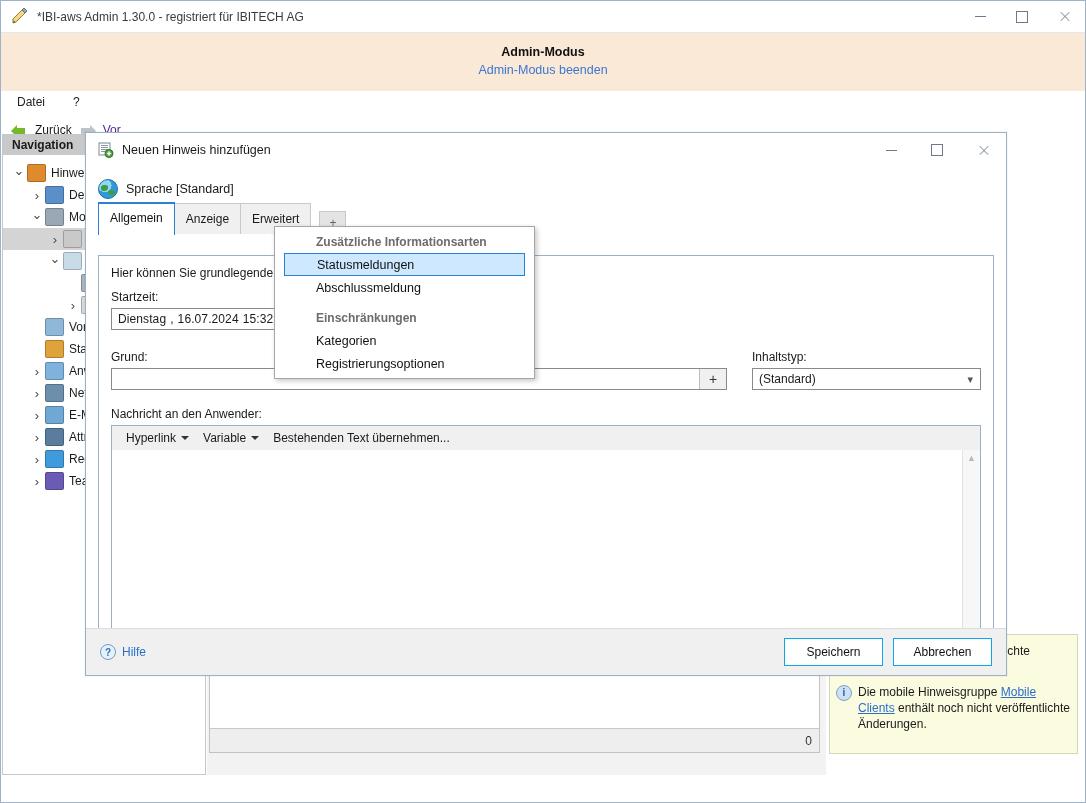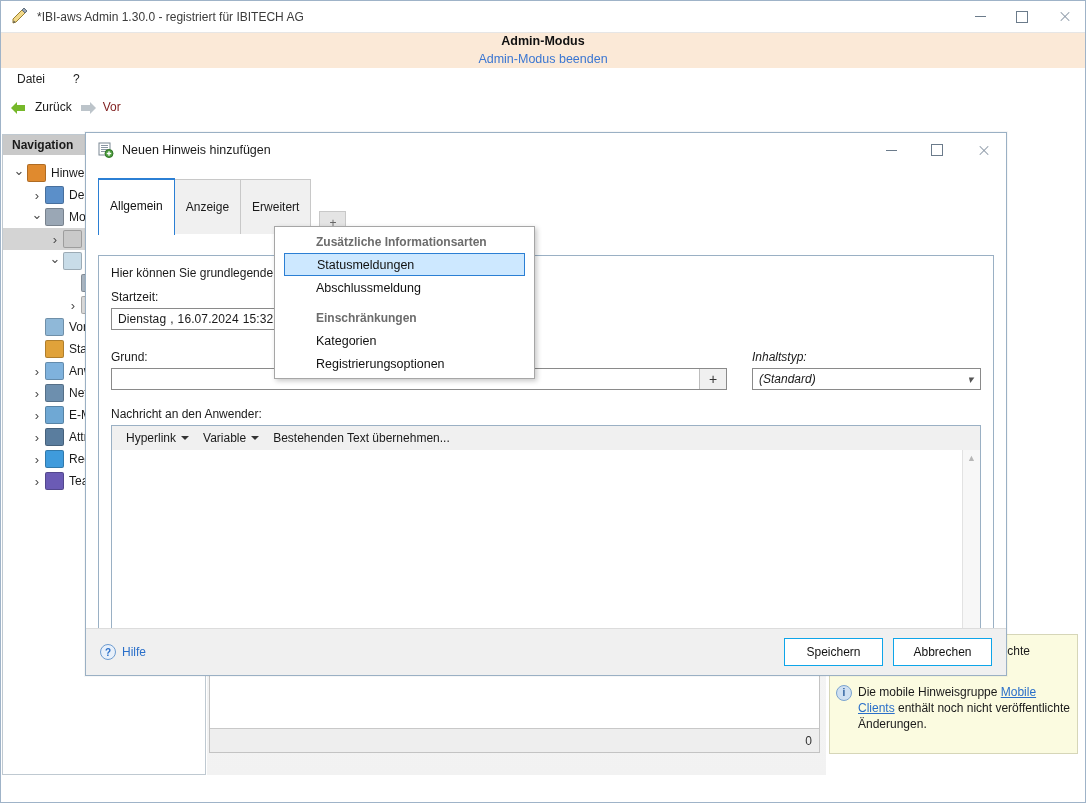--- a/index.html
+++ b/index.html
@@ -27,7 +27,7 @@
   .glyph-x:after{transform:rotate(-45deg);}
 
   
-  .adminbar{height:35px;background:#fbe9d7;display:flex;flex-direction:column;align-items:center;justify-content:center;}
+  .adminbar{height:58px;background:#fbe9d7;display:flex;flex-direction:column;align-items:center;justify-content:center;}
   .adminbar .a1{font-weight:bold;font-size:12.5px;color:#111;line-height:17px;}
   .adminbar .a2{color:#3a76d2;font-size:12.5px;line-height:19px;cursor:pointer;}
 

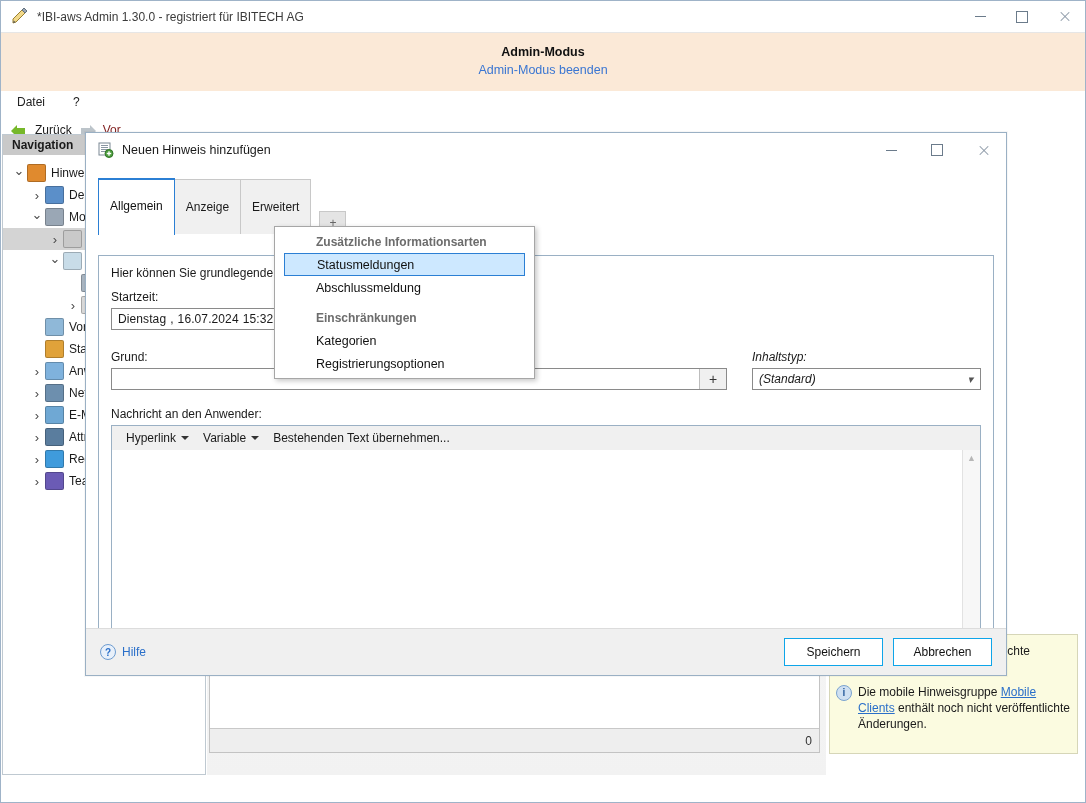--- a/index.html
+++ b/index.html
@@ -45,7 +45,7 @@
   .arrow.fwd .sh{background:#bcc4ca;left:2px;}
   .arrow.fwd .hd{left:11px;border-left:6px solid #bcc4ca;}
   .navtxt{color:#1a1a1a;}
-  .navtxt.dim{color:#7f1d1d;}
+  .navtxt.dim{color:#4c1d95;}
 
   
   .main{position:absolute;left:1px;top:133px;right:1px;bottom:27px;background:#ffffff;}

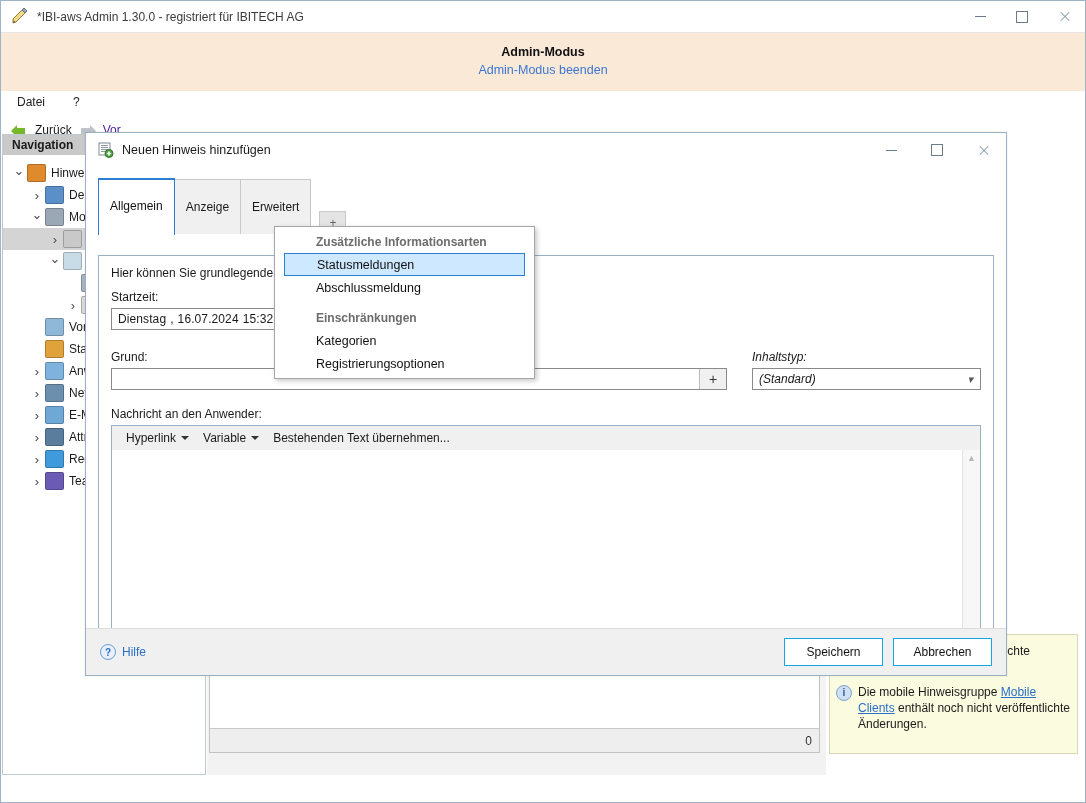--- a/index.html
+++ b/index.html
@@ -97,7 +97,7 @@
 
   
   .tabs{display:flex;align-items:flex-end;margin:8px 0 0 12px;height:23px;position:relative;z-index:2;}
-  .tab{height:22px;line-height:22px;padding:16px 11px;font-size:12px;background:#f0f0f0;border:1px solid #c8c8c8;border-bottom:none;color:#1a1a1a;cursor:default;margin-right:-1px;}
+  .tab{height:22px;line-height:22px;padding:4px 11px;font-size:12px;background:#f0f0f0;border:1px solid #c8c8c8;border-bottom:none;color:#1a1a1a;cursor:default;margin-right:-1px;}
   .tab.active{background:#fff;border-color:#2b7fd4;border-top-width:2px;height:23px;line-height:21px;position:relative;top:1px;color:#111;}
   .tab.plus{padding:0 9px;color:#666;background:#e4e4e4;margin-left:9px;}
   .tabpanel{position:absolute;left:12px;right:12px;top:88px;bottom:46px;background:#fff;border:1px solid #9ab0c4;box-sizing:border-box;padding:10px 12px;}

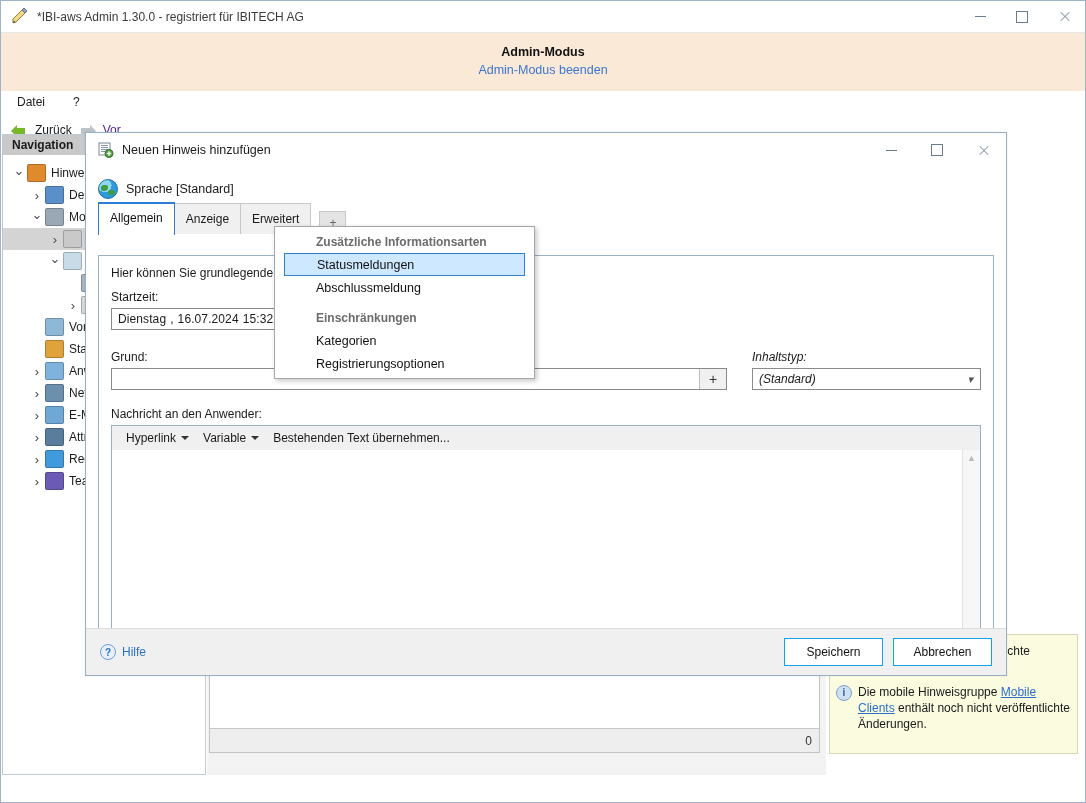--- a/index.html
+++ b/index.html
@@ -121,7 +121,7 @@
   .ginput{height:22px;border:1px solid #8a8a8a;background:#fff;box-sizing:border-box;display:flex;}
   .ginput .fill{flex:1;}
   .ginput .plus{width:26px;border-left:1px solid #bdbdbd;background:#f0f0f0;display:flex;align-items:center;justify-content:center;font-size:14px;color:#333;}
-  .ctcol{margin-left:25px;width:232px;font-style:italic;}
+  .ctcol{margin-left:25px;width:232px;}
   .ctsel{height:22px;border:1px solid #8a8a8a;background:#fff;box-sizing:border-box;display:flex;align-items:center;padding-left:6px;font-size:12px;}
   .ctsel .chv{margin-left:auto;margin-right:7px;color:#555;font-size:11px;}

--

**Prompt:** All of the entries, apart from the pictures, must be returned exactly.

**Solution for this exercise:**
--- a/index.html
+++ b/index.html
@@ -27,7 +27,7 @@
   .glyph-x:after{transform:rotate(-45deg);}
 
   
-  .adminbar{height:35px;background:#fbe9d7;display:flex;flex-direction:column;align-items:center;justify-content:center;}
+  .adminbar{height:58px;background:#fbe9d7;display:flex;flex-direction:column;align-items:center;justify-content:center;}
   .adminbar .a1{font-weight:bold;font-size:12.5px;color:#111;line-height:17px;}
   .adminbar .a2{color:#3a76d2;font-size:12.5px;line-height:19px;cursor:pointer;}
 

--- a/index.html
+++ b/index.html
@@ -45,7 +45,7 @@
   .arrow.fwd .sh{background:#bcc4ca;left:2px;}
   .arrow.fwd .hd{left:11px;border-left:6px solid #bcc4ca;}
   .navtxt{color:#1a1a1a;}
-  .navtxt.dim{color:#7f1d1d;}
+  .navtxt.dim{color:#4c1d95;}
 
   
   .main{position:absolute;left:1px;top:133px;right:1px;bottom:27px;background:#ffffff;}

--- a/index.html
+++ b/index.html
@@ -97,7 +97,7 @@
 
   
   .tabs{display:flex;align-items:flex-end;margin:8px 0 0 12px;height:23px;position:relative;z-index:2;}
-  .tab{height:22px;line-height:22px;padding:16px 11px;font-size:12px;background:#f0f0f0;border:1px solid #c8c8c8;border-bottom:none;color:#1a1a1a;cursor:default;margin-right:-1px;}
+  .tab{height:22px;line-height:22px;padding:4px 11px;font-size:12px;background:#f0f0f0;border:1px solid #c8c8c8;border-bottom:none;color:#1a1a1a;cursor:default;margin-right:-1px;}
   .tab.active{background:#fff;border-color:#2b7fd4;border-top-width:2px;height:23px;line-height:21px;position:relative;top:1px;color:#111;}
   .tab.plus{padding:0 9px;color:#666;background:#e4e4e4;margin-left:9px;}
   .tabpanel{position:absolute;left:12px;right:12px;top:88px;bottom:46px;background:#fff;border:1px solid #9ab0c4;box-sizing:border-box;padding:10px 12px;}

--- a/index.html
+++ b/index.html
@@ -121,7 +121,7 @@
   .ginput{height:22px;border:1px solid #8a8a8a;background:#fff;box-sizing:border-box;display:flex;}
   .ginput .fill{flex:1;}
   .ginput .plus{width:26px;border-left:1px solid #bdbdbd;background:#f0f0f0;display:flex;align-items:center;justify-content:center;font-size:14px;color:#333;}
-  .ctcol{margin-left:25px;width:232px;font-style:italic;}
+  .ctcol{margin-left:25px;width:232px;}
   .ctsel{height:22px;border:1px solid #8a8a8a;background:#fff;box-sizing:border-box;display:flex;align-items:center;padding-left:6px;font-size:12px;}
   .ctsel .chv{margin-left:auto;margin-right:7px;color:#555;font-size:11px;}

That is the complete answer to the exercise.